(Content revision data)
━━━━

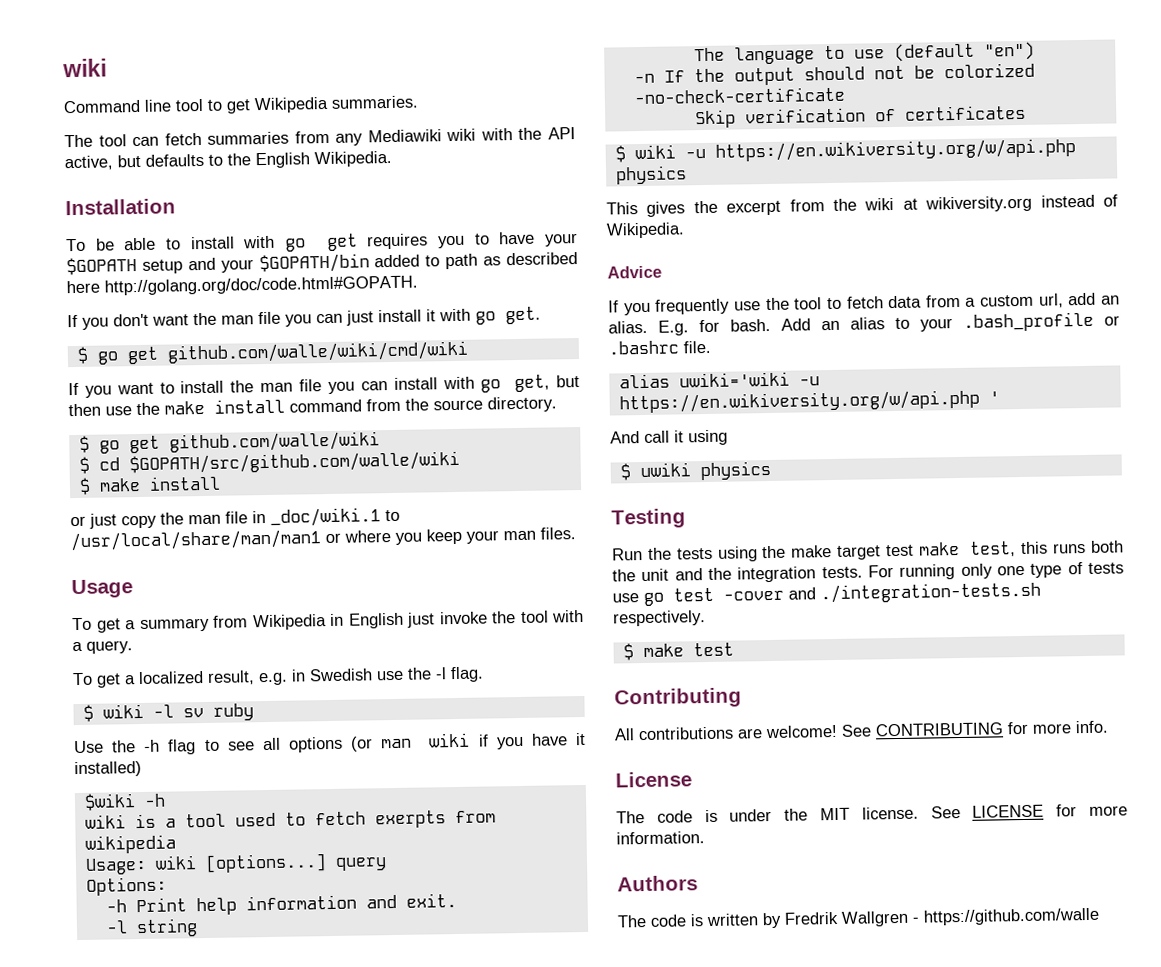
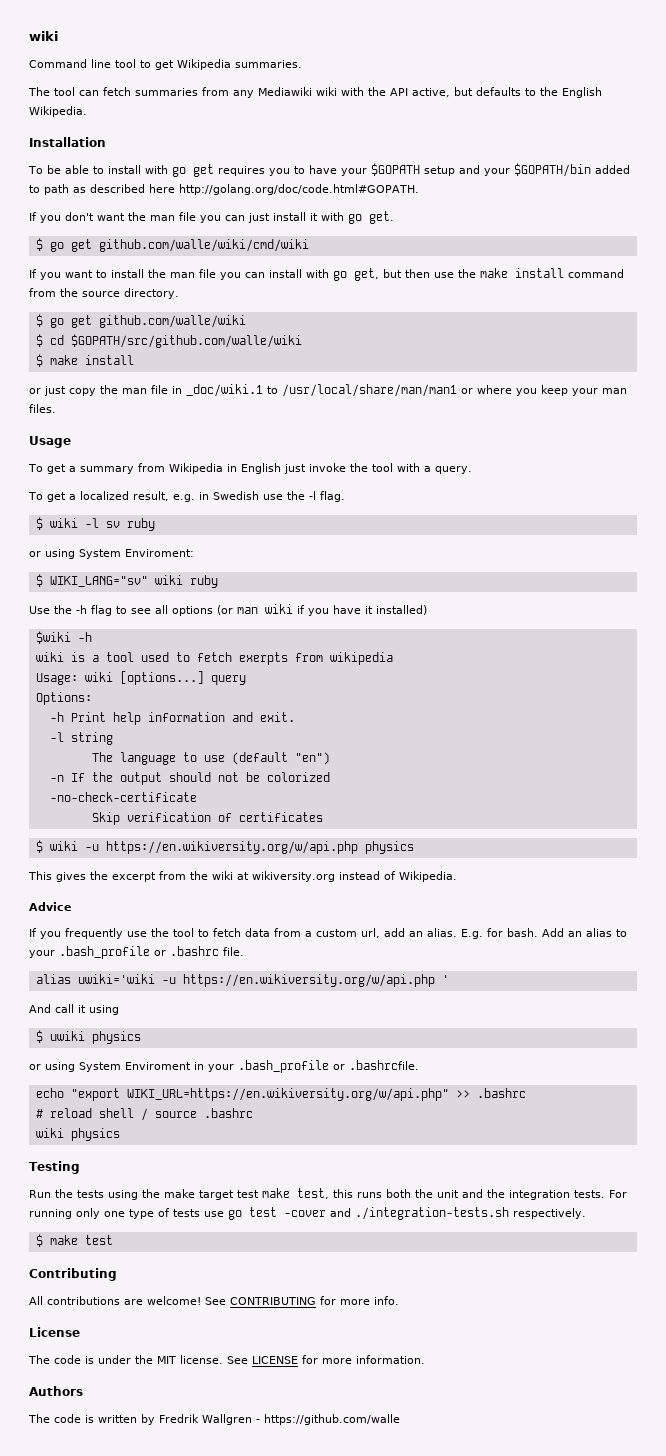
(254, 712) none -> [29,549,194,559] [35,574,218,588] // or using System Enviroment: // $ WIKI_LANG="sv" wiki ruby
(771, 470) none -> [29,1060,419,1073] [35,1088,526,1101] [35,1108,253,1121] [35,1128,120,1141] // or using System Enviroment in your .bash_profile or .bashrcfile. // echo "export WIKI_URL=https://en.wikiversity.org/w/api.php" >> .bashrc // # reload shell / source .bashrc // wiki physics

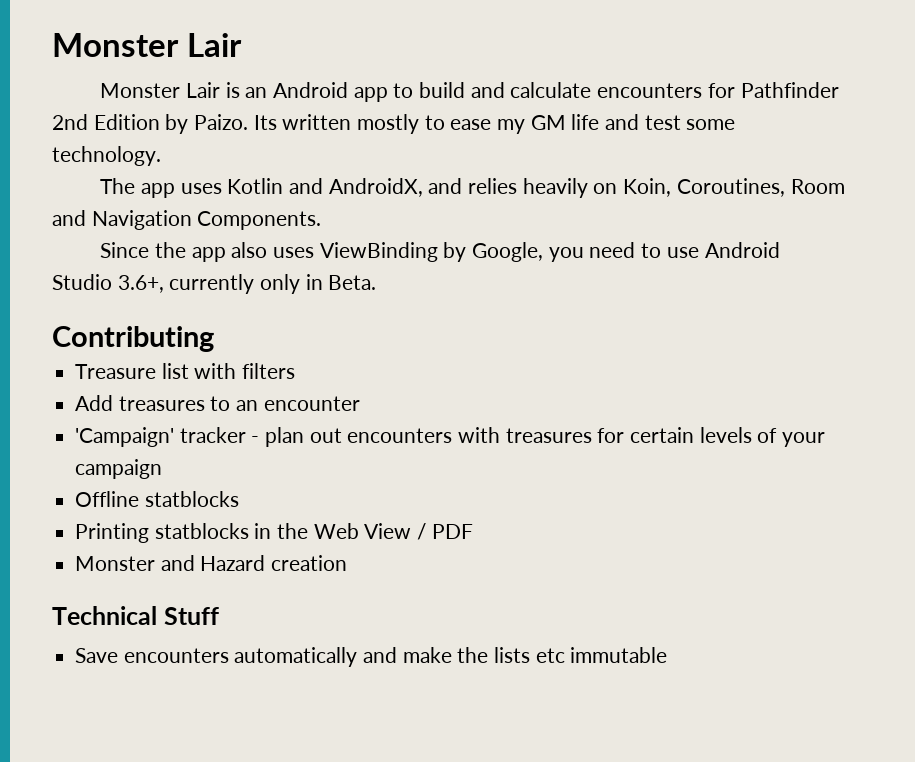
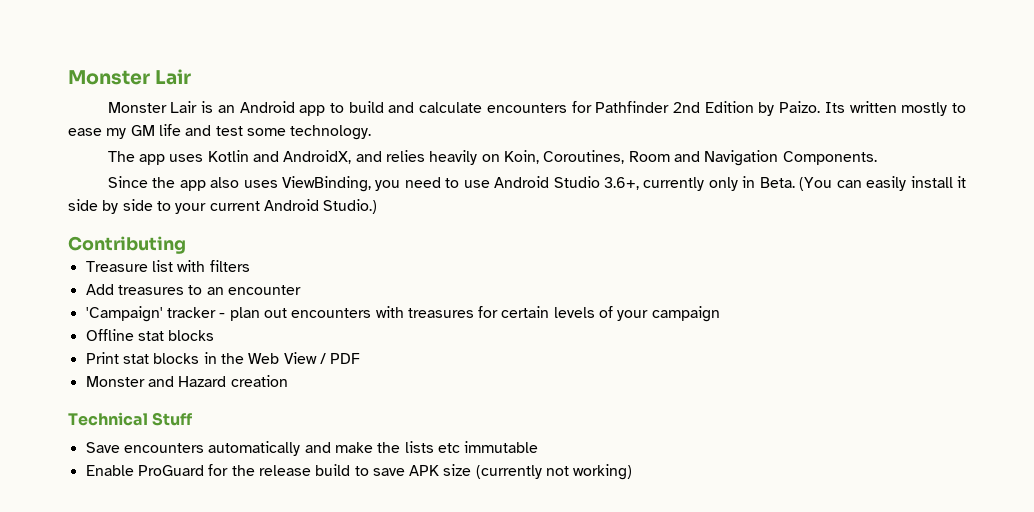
[319,242,544,262] ViewBinding by Google, -> [281,176,371,192] ViewBinding,
(377, 282) none -> [799,176,966,191] [68,199,378,214] (You can easily install it side by side to your current Android Studio.)
[144,491,239,507] [75,523,249,543] statblocks // Printing statblocks -> [137,330,215,341] [85,352,200,364] stat blocks // Print stat blocks
(668, 655) none -> [85,464,633,480] // Enable ProGuard for the release build to save APK size (currently not working)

━━━━

> **Assignment**:
Transcribe the complete set of entries verbatim. No pictures belong in the copy.

> **Task answer**:
(254, 712) none -> [29,549,194,559] [35,574,218,588] // or using System Enviroment: // $ WIKI_LANG="sv" wiki ruby
(771, 470) none -> [29,1060,419,1073] [35,1088,526,1101] [35,1108,253,1121] [35,1128,120,1141] // or using System Enviroment in your .bash_profile or .bashrcfile. // echo "export WIKI_URL=https://en.wikiversity.org/w/api.php" >> .bashrc // # reload shell / source .bashrc // wiki physics

[319,242,544,262] ViewBinding by Google, -> [281,176,371,192] ViewBinding,
(377, 282) none -> [799,176,966,191] [68,199,378,214] (You can easily install it side by side to your current Android Studio.)
[144,491,239,507] [75,523,249,543] statblocks // Printing statblocks -> [137,330,215,341] [85,352,200,364] stat blocks // Print stat blocks
(668, 655) none -> [85,464,633,480] // Enable ProGuard for the release build to save APK size (currently not working)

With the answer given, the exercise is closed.